Overview

In this lab, we will continue examining the Motor Trend Cars data set.

The data was extracted from the 1974 Motor Trend US magazine, and comprises fuel consumption and 10 aspects of automobile design and performance for 32 automobiles (1973–74 models).

Variable Description
mpg Miles/(US) Gallon
cyl Number of Cylinders
disp Displacement (cu.in.)
hp Gross horsepower
wt Weight (lb/1000)
qsec 1/4 mile time (seconds)
vs V or Straight Configuration Engine
am Transmission Type (auto/manual)

Load the Data in StatCrunch

A Tab Separated File (.tsv) containing the data can be found here:

http://stat.wvu.edu/~draffle/111/week1/lab1/mtcars2.tsv

  1. In StatCrunch, use the menus Data \(\to\) Load \(\to\) From File \(\to\) On the web.
  2. Copy and Paste the address given above into WWW Address
  3. Click Load File at the bottom of the page.

Complete the following problems on a separate piece of paper. Read these instructions carefully.

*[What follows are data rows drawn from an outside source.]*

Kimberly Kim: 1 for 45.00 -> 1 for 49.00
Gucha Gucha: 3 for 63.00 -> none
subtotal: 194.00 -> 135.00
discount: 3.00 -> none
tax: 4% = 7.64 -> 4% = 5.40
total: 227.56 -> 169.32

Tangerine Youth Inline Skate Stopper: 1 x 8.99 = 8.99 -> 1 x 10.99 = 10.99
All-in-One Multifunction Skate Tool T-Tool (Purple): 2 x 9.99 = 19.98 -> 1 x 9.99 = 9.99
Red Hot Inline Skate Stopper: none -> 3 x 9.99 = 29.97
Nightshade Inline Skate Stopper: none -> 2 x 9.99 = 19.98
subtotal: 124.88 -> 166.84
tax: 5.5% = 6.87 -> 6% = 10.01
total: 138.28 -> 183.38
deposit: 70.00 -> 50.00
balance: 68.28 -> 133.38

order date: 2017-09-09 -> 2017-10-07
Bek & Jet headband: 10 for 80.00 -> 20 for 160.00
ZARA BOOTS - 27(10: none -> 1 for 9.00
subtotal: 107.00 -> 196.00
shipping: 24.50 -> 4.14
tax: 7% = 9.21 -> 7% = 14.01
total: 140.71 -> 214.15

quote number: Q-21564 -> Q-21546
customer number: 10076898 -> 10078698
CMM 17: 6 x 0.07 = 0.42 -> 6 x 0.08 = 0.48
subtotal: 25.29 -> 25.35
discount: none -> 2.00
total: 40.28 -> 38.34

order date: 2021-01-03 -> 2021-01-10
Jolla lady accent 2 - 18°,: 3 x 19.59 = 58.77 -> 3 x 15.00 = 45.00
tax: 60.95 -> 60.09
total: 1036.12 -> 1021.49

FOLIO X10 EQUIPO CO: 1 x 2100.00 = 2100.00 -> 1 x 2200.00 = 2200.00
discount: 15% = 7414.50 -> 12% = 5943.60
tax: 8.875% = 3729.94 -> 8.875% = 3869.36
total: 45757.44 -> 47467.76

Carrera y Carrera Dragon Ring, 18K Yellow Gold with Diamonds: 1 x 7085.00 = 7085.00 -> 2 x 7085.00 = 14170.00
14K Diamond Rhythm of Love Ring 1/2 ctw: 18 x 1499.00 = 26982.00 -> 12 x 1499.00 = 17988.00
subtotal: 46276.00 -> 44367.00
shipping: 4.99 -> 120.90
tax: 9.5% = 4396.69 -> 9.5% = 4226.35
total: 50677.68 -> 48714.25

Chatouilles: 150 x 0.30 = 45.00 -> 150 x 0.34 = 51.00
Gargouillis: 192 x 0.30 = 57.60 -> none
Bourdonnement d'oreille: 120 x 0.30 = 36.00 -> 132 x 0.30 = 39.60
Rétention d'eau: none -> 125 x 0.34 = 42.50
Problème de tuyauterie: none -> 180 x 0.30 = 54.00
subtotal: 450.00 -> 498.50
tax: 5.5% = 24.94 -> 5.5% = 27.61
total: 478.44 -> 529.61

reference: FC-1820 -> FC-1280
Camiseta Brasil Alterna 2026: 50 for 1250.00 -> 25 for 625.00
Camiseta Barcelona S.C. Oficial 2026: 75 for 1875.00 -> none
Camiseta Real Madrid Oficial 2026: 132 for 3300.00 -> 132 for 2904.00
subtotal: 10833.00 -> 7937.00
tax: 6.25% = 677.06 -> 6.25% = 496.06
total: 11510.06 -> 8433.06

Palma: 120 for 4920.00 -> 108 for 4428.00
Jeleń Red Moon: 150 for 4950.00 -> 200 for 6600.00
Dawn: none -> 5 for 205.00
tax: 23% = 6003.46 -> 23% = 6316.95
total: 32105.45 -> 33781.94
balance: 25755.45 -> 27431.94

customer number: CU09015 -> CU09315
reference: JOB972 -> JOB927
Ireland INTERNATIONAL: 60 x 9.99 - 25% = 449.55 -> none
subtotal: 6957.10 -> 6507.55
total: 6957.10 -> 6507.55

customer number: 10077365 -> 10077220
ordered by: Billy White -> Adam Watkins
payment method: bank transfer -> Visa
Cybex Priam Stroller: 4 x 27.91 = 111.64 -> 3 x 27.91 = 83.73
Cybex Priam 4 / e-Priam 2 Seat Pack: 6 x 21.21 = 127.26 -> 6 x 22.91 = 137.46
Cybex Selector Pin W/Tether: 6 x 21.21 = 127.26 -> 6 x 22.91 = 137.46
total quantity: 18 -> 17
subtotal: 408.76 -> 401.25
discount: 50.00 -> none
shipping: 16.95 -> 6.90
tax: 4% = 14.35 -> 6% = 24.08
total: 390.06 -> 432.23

For all problems, you can find your answers following the steps:

Correlation:

Scatterplots:

Regression:

Problems:

  1. Make a scatterplot of quarter mile time (qsec) vs. weight (wt). Sketch the graph.
library(ggplot2)
mtcars2 <- read.table("http://stat.wvu.edu/~draffle/111/week1/lab1/mtcars2.tsv",
                      header = TRUE, sep = "\t")
ggplot(mtcars2, aes(x = wt, y = qsec)) + geom_point()

  1. Does there appear to be a strong linear relationship between qsec and wt? Include any relevant statistics.
with(mtcars2, cor(qsec, wt))
## [1] -0.1747159

The scatter plot and correlation coefficient of \(r = -0.17\) suggest there is an extremely weak negative or no linear association between quarter mile time and weight.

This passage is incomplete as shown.